**What needs to be done**
The answer is the first line of the listing and every line after it through the one containing "545px; top: 5px;", exact, with pictures removed.

^^^^

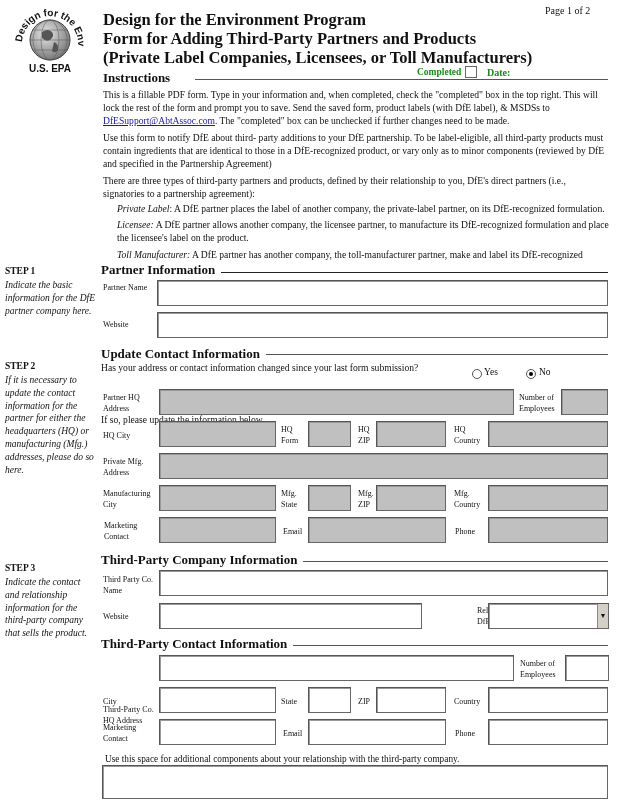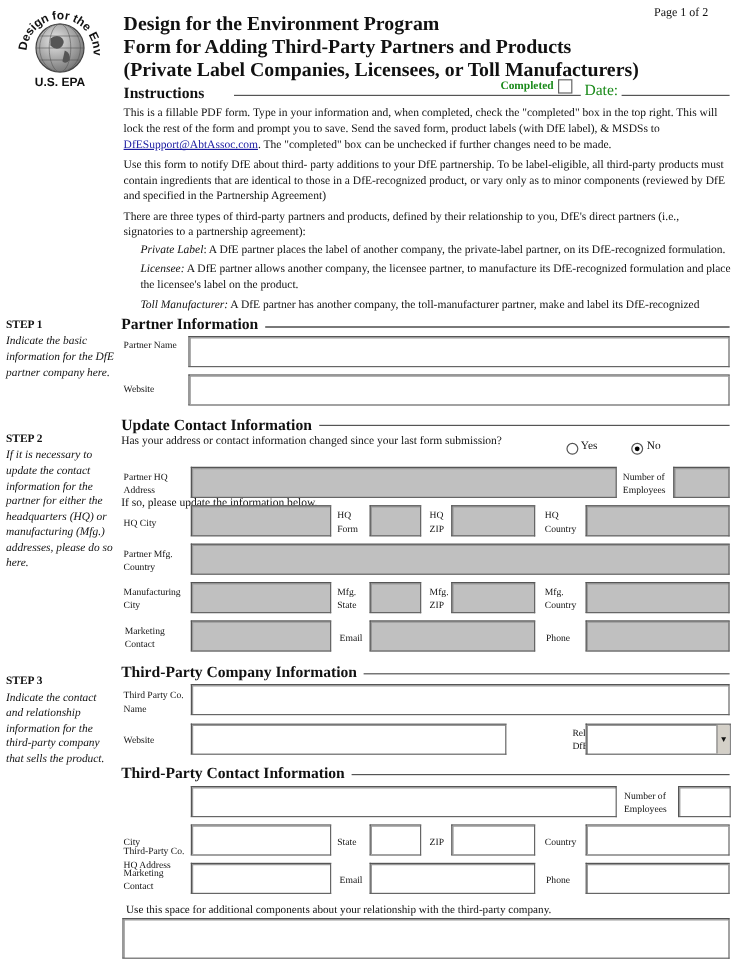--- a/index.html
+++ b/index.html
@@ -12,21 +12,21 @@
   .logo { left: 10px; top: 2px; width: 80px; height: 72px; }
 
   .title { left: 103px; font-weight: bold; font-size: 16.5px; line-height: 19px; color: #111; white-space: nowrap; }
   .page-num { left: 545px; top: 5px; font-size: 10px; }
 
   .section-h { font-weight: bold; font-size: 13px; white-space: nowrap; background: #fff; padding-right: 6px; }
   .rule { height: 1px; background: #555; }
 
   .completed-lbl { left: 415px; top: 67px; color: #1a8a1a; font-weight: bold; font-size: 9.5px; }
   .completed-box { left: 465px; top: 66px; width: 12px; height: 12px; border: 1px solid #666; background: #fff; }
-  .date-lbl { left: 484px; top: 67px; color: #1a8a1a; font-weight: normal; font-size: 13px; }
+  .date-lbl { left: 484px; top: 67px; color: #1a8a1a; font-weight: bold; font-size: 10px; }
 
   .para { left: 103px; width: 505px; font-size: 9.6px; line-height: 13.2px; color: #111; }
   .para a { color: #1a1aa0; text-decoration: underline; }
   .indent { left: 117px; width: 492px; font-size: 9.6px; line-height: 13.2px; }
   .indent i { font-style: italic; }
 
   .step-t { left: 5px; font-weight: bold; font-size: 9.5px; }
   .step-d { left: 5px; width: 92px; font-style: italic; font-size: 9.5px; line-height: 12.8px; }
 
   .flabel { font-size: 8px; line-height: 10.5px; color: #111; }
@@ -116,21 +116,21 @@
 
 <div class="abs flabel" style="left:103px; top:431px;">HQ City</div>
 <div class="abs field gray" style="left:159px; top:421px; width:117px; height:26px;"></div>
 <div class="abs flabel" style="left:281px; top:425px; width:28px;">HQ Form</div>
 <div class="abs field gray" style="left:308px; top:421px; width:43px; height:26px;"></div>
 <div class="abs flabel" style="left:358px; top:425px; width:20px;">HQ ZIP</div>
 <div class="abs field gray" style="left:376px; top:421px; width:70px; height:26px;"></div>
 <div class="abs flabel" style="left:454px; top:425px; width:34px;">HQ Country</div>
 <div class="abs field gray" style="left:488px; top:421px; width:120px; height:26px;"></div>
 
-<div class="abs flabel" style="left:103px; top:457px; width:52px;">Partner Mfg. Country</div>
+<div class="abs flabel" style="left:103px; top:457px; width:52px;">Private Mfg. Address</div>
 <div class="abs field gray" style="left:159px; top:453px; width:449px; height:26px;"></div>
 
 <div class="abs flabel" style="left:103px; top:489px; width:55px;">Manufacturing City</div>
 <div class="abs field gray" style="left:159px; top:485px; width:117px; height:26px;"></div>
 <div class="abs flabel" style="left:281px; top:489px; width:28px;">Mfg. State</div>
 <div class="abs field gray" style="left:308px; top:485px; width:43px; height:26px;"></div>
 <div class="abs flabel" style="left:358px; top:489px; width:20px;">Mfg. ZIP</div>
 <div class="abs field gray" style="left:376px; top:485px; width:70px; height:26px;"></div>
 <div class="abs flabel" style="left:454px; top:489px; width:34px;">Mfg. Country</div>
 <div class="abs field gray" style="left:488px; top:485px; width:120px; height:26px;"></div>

^^^^

**Your solution**
--- a/index.html
+++ b/index.html
@@ -12,21 +12,21 @@
   .logo { left: 10px; top: 2px; width: 80px; height: 72px; }
 
   .title { left: 103px; font-weight: bold; font-size: 16.5px; line-height: 19px; color: #111; white-space: nowrap; }
   .page-num { left: 545px; top: 5px; font-size: 10px; }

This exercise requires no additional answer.